Activate GPU usage before running:

**Runtime -> Change Runtime Type -> Choose GPU**

# Notebook config

In [None]:
#@markdown #**SETUP FOR TEST NOTEBOOK**
#@markdown ---

# Cell 0: ENVIRONMENT DETECTION & CONFIGURATION
import os
import sys
import subprocess

# Detect if running in Colab
RUNNING_IN_COLAB = 'google.colab' in sys.modules

if RUNNING_IN_COLAB:
    BASE_DIR = '/content'
    # Clone the RatTrack repo if missing
    REPO_URL = 'https://github.com/leomaestri/RatTrack.git'
    REPO_DIR = os.path.join(BASE_DIR, 'RatTrack')
    if not os.path.exists(REPO_DIR):
        subprocess.run(['git', 'clone', REPO_URL, REPO_DIR], check=True)

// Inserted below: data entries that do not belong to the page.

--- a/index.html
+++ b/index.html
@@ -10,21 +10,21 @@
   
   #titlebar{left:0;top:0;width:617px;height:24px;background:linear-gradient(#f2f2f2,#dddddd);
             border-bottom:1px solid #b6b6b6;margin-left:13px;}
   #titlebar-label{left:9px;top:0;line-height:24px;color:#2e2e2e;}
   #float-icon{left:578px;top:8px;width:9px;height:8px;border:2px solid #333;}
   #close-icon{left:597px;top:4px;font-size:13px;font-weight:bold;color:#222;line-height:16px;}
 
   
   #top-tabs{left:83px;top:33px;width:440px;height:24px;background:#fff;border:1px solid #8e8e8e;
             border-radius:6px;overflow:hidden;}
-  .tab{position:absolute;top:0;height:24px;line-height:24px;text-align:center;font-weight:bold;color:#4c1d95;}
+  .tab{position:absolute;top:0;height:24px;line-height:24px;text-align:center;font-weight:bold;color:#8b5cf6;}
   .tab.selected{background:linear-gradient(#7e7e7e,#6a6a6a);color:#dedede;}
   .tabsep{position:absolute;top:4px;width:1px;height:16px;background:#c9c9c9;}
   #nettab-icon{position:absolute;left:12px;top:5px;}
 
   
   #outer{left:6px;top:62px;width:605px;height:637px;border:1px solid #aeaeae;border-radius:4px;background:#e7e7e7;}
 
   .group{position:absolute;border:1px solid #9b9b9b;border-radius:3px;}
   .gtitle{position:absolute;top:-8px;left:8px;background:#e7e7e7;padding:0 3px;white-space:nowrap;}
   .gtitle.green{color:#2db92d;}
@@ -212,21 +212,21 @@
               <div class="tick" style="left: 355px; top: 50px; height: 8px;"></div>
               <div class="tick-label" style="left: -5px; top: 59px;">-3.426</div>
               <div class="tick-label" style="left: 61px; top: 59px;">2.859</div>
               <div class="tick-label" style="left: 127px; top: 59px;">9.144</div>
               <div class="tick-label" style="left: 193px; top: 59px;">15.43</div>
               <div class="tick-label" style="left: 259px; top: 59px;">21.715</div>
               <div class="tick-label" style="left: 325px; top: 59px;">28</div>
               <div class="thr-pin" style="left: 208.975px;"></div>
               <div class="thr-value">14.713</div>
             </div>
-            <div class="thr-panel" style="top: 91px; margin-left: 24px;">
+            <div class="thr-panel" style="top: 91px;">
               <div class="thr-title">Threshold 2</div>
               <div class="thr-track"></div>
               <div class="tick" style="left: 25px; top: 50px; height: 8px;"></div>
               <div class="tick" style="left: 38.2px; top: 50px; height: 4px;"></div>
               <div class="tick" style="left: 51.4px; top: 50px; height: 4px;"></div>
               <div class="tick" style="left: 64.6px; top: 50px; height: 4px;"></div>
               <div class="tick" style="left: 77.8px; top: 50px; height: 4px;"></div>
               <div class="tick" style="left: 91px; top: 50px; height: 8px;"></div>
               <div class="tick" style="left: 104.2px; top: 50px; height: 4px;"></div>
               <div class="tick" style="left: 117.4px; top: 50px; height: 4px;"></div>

    # Paths to model and test video
    MODEL_PATH = os.path.join(REPO_DIR, 'data', 'model.pt')
    VIDEO_PATH = os.path.join(REPO_DIR, 'data', 'test_video.MP4')

    !cp {MODEL_PATH} "/content/model.pt"
    MODEL_PATH = "/content/model.pt"
    !cp {VIDEO_PATH} "/content/test_video.MP4"
    VIDEO_PATH = "/content/test_video.MP4"
else:
    #@markdown **Ignore if using Colab**
    #@markdown Enter the path where your local RatTrack repo lives (e.g. ~/projects/RatTrack)
    local_repo_path = ""  #@param {type:"string"}
    REPO_DIR = os.path.expanduser(local_repo_path or '~/proyecto/RatTrack')

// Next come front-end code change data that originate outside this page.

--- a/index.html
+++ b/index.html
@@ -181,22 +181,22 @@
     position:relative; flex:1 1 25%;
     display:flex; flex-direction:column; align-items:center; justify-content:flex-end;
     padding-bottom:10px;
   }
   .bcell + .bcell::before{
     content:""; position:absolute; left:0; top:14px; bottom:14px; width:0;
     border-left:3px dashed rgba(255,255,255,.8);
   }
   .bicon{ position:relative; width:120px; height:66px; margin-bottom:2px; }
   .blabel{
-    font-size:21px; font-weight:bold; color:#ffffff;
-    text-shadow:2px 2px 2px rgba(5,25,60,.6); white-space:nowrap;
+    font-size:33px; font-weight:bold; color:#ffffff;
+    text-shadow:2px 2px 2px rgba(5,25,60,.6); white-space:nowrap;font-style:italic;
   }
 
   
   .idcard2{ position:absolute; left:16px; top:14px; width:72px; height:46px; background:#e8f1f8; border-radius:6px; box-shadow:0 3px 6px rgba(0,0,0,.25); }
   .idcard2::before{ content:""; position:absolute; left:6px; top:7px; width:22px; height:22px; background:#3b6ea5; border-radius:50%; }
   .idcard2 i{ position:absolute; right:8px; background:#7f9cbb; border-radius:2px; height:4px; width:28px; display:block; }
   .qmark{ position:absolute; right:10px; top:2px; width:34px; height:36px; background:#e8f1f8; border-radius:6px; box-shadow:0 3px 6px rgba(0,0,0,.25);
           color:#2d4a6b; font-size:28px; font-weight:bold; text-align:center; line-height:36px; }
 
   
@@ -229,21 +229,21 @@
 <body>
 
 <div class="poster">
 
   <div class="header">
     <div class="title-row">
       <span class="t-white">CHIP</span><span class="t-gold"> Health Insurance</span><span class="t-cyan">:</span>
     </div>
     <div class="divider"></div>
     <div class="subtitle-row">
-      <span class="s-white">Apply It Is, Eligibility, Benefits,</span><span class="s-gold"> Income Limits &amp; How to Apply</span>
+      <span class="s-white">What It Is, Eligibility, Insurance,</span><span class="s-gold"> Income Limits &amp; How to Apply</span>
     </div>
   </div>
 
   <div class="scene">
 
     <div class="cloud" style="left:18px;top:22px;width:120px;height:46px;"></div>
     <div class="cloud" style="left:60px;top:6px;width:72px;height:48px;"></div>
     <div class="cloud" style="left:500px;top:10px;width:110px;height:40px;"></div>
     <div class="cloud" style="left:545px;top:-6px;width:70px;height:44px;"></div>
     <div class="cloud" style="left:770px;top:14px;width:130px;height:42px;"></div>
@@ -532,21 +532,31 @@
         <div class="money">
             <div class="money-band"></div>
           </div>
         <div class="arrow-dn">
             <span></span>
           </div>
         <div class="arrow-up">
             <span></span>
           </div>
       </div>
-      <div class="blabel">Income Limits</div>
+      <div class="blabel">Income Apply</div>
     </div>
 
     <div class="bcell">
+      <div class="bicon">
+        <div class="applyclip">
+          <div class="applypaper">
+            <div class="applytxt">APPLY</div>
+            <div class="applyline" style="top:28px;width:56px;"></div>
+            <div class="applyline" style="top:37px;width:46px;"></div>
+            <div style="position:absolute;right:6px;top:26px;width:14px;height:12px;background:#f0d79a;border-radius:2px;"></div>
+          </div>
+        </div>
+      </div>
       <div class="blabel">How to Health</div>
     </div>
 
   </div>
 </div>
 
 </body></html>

    # Paths to model and test video
    MODEL_PATH = os.path.join(REPO_DIR, 'data', 'model.pt')
    VIDEO_PATH = os.path.join(REPO_DIR, 'data', 'test_video.MP4')

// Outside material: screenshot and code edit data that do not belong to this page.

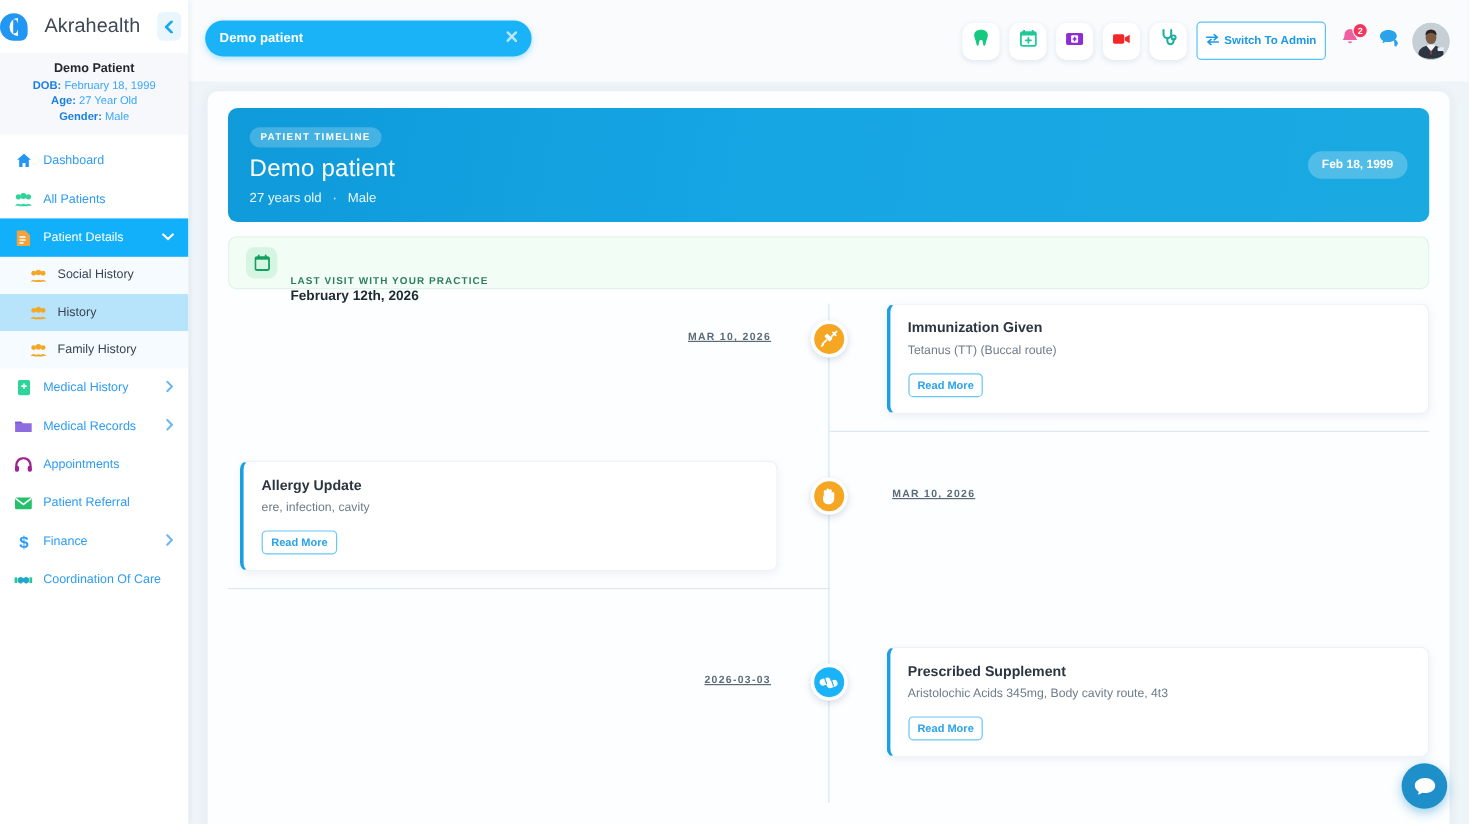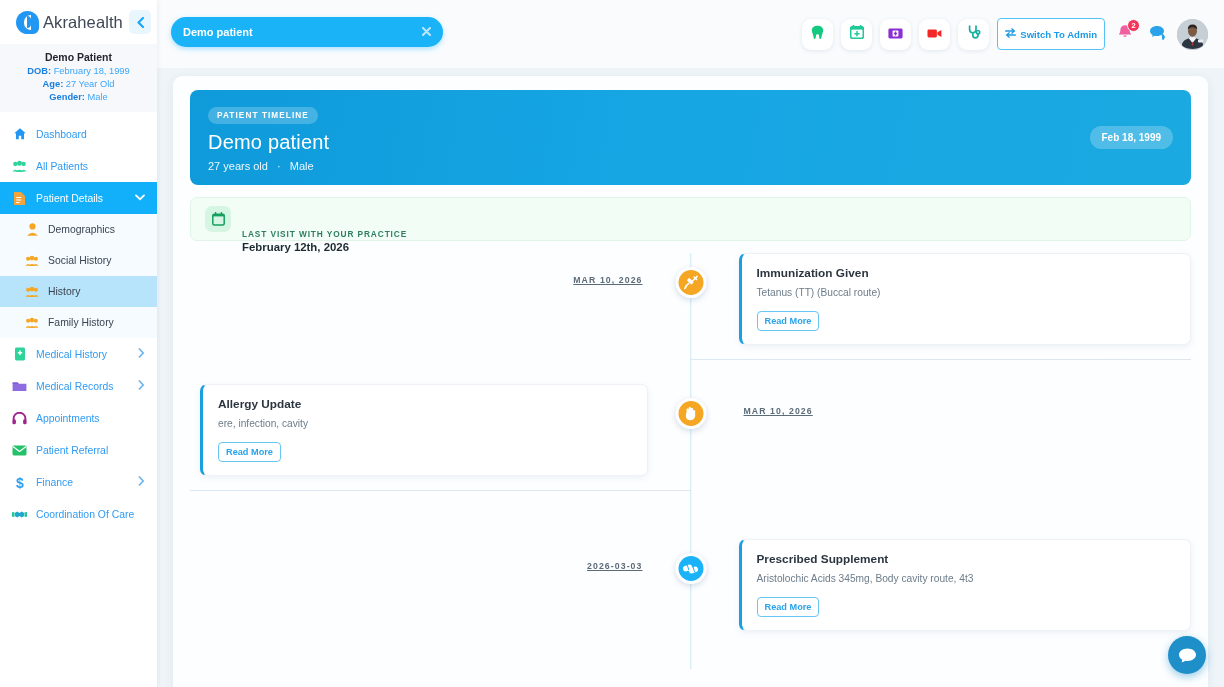--- a/index.html
+++ b/index.html
@@ -12,21 +12,21 @@
   .app { position: relative; width: 1224px; height: 687px; display: flex; }
 
   
   .sidebar {
     width: 157px; height: 687px; flex: 0 0 157px;
     background: #ffffff;
     position: relative; z-index: 5;
     box-shadow: 1px 0 4px rgba(40,80,120,.07);
     overflow: hidden;
   }
-  .brand { height: 44px; display: flex; align-items: center; padding: 0 6px 0 16px; gap: 4px; }
+  .brand { height: 44px; display: flex; align-items: center; padding: 0 6px 0 0; gap: 14px; }
   .logo-mark {
     width: 23px; height: 23px; border-radius: 50% 50% 6px 50%;
     background: #2196f3; position: relative; flex: 0 0 23px;
   }
   .logo-mark::before {
     content:""; position:absolute; left:8px; top:4px;
     width: 7px; height: 15px; background:#fff;
     border-radius: 7px 0 0 7px;
   }
   .logo-mark::after {
@@ -261,29 +261,20 @@
         <span>Patient Details</span>
         <span class="chev">
           <svg width="10" height="7" viewBox="0 0 10 7">
               <path d="M1 1.4 L5 5.2 L9 1.4" fill="none" stroke="#ffffff" stroke-width="1.8" stroke-linecap="round"></path>
             </svg>
         </span>
       </div>
 
       <div class="sub-item">
         <span class="ic">
-          <svg width="11" height="13" viewBox="0 0 11 13">
-              <circle cx="5.5" cy="3.4" r="3.1" fill="#f5a623"></circle>
-              <path d="M0 12.8 q5.5-6.2 11 0 z" fill="#f5a623"></path>
-            </svg>
-        </span>
-        <span>Demographics</span>
-      </div>
-      <div class="sub-item">
-        <span class="ic">
           <svg width="14" height="12" viewBox="0 0 18 14">
               <circle cx="4" cy="4" r="2.6" fill="#f5a623"></circle>
               <circle cx="14" cy="4" r="2.6" fill="#f5a623"></circle>
               <circle cx="9" cy="3.2" r="3" fill="#f5a623"></circle>
               <path d="M0.5 13 q3.5-4.2 7-0 z" fill="#f5a623"></path>
               <path d="M10.5 13 q3.5-4.2 7-0 z" fill="#f5a623"></path>
               <path d="M4.2 13.5 q4.8-5 9.6 0 z" fill="#f5a623"></path>
             </svg>
         </span>
         <span>Social History</span>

!pip install -r {REPO_DIR}/requirements.txt

print(f"Model path: {MODEL_PATH}")
print(f"Test video: {VIDEO_PATH}")

In [2]:
%pip install ultralytics
import ultralytics
ultralytics.checks()

Ultralytics 8.3.163 🚀 Python-3.11.13 torch-2.6.0+cu124 CUDA:0 (Tesla T4, 15095MiB)
Setup complete ✅ (2 CPUs, 12.7 GB RAM, 42.6/112.6 GB disk)


In [3]:
import cv2
import glob
import yaml
import random
import shutil
import numpy as np
from tqdm import tqdm
import matplotlib.pyplot as plt
from ultralytics import YOLO

# Load and preprocess video



In [4]:
#@markdown Load video on colab and reference with path. Default **test_video.MP4** from repository
VIDEO_PATH = "/content/test_video.MP4" #@param {type:"string"}

To reduce processing time and operations we will:
* Reduce FPS (Frames Per Second) to 10
* Crop the image only to the relevant part of the video
* Start from the relevant moment of the video

In [None]:
# Load from drive if needed, otherwise just load on notebook Files directly

#from google.colab import drive
#drive.mount('/content/drive')
#!cp -r "/content/drive/MyDrive/..." "/content/"

In [5]:
# Open video and extract metadata
cap = cv2.VideoCapture(VIDEO_PATH)
if not cap.isOpened():
    raise RuntimeError(f"No pude abrir {VIDEO_PATH}")

fps         = cap.get(cv2.CAP_PROP_FPS)
frame_count = int(cap.get(cv2.CAP_PROP_FRAME_COUNT))
width       = int(cap.get(cv2.CAP_PROP_FRAME_WIDTH))
height      = int(cap.get(cv2.CAP_PROP_FRAME_HEIGHT))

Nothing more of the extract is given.